The need for any solution being developed to have a global reach is clear. In 2011, Interpol seized 2.4-million fake and illicit pills, and that number jumped to 20.7-million seized in 2015. A large quantity is produced in China, but India, Pakistan, Paraguay and the UK are also among the top sources for fakes.
An estimated 116 000 people die from malaria from ineffective anti-malarial drugs in sub-Saharan Africa, according to the London School of Hygiene and Tropical Medicine. The WHO estimates that between 72 000 and 169 000 children may be dying each year from pneumonia due to “substandard and falsified antibiotics”.
Counterfeited medicine, thought to be the most lucrative of illegally copied goods trades, ends up all over the world. But developing countries, where spending on medicine means being out of pocket for the majority of people, are the most vulnerable to counterfeits. Most of the cases (42%) reported by the WHO between 2013 and 2017 were found in sub-Saharan Africa.
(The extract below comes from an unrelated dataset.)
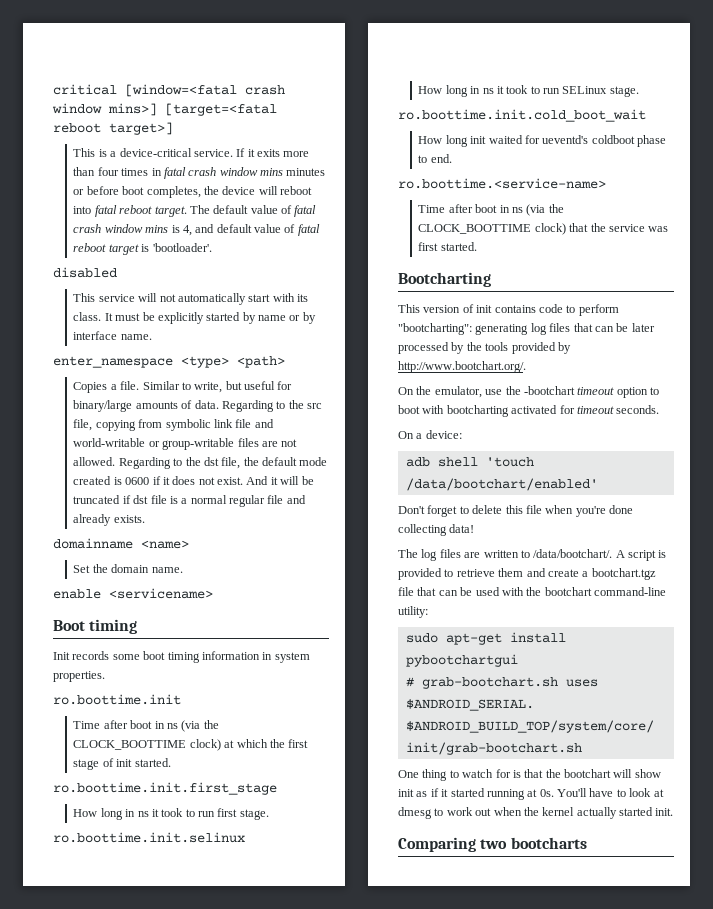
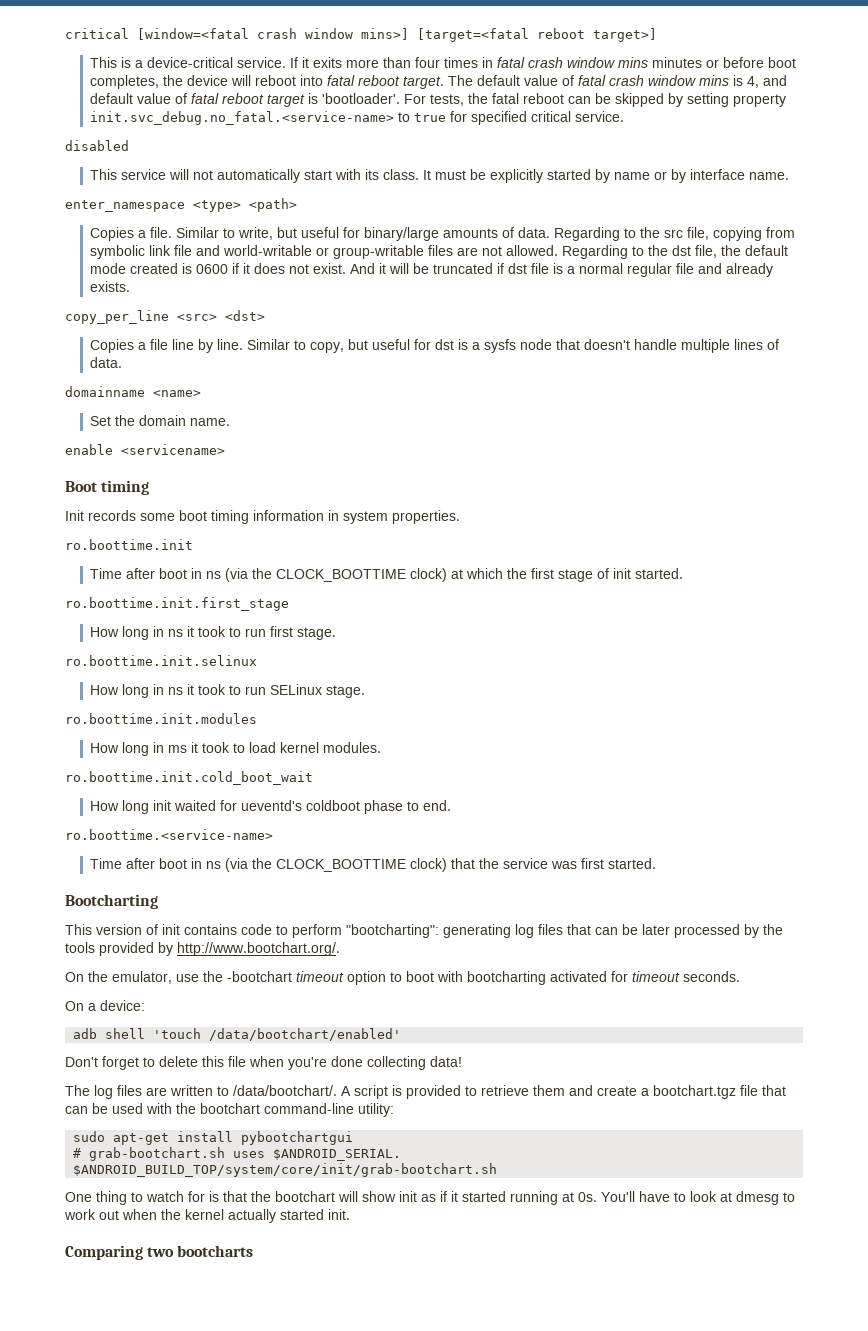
(212, 247) none -> [404,93,787,107] [90,111,625,125] For tests, the fatal reboot can be skipped by setting property init.svc_debug.no_fatal.<service-name> to true for specified critical service.
(145, 519) none -> [65,310,265,324] [90,339,780,353] [90,357,123,368] // copy_per_line <src> <dst> // Copies a file line by line. Similar to copy, but useful for dst is a sysfs node that doesn't handle multiple lines of data.
(639, 91) none -> [65,713,257,724] [90,742,382,756] // ro.boottime.init.modules // How long in ms it took to load kernel modules.

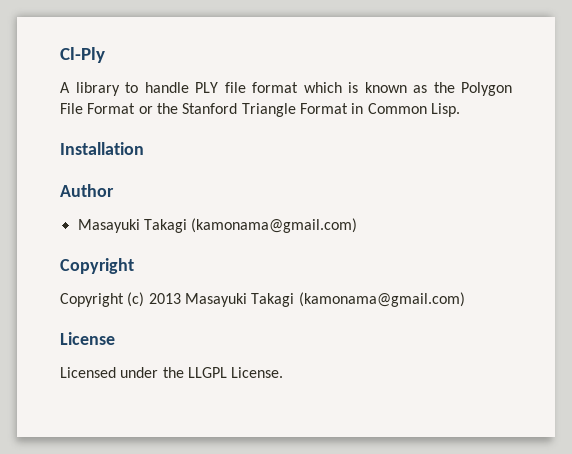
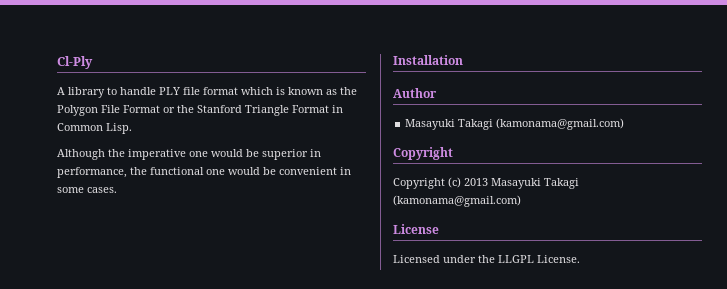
(460, 110) none -> [57,149,321,160] [57,167,351,178] [57,187,117,193] // Although the imperative one would be superior in performance, the functional one would be convenient in some cases.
In 2018 the EU rolled out its track and trace directive to combat falsified medicines in Europe. The same year, the African Union voted unanimously for the adoption of an African medicines agency, something that has been welcomed as a move that would help strengthen regulation across the continent.
Meanwhile, organisations such as the Safe Medicines Foundation in Nigeria, which launched earlier this year, have sprung up. The foundation hopes its medical professionals can help pharmacists recognise the signs of fake logos and store medicines correctly.
Slowly, the fightback is taking shape, but it is still a mammoth task. Dr Bornmai says that she has noticed her patients have asked her more questions about fake medicines recently. “People are getting to know about fake medicines; they ask me if I’ve heard of a certain drug, or whether its safe to take,” she says.
She says that technology can help speed up the process of checking something – saving days or weeks that could be lost to laboratory testing. But consumers ultimately still need quality medicine to reach their local markets. “An individual could scan a medicine and find that it is fake, then go to the next shop, scan again, and find it’s fake again,” she says.
But most importantly, it’s informing and educating the public that can save lives, she says. “Giving individuals more power, through education and the right information to choose the medication that isn’t harmful, is the most important thing that I want to see. It is a universal right to choose medicine that won’t harm you.”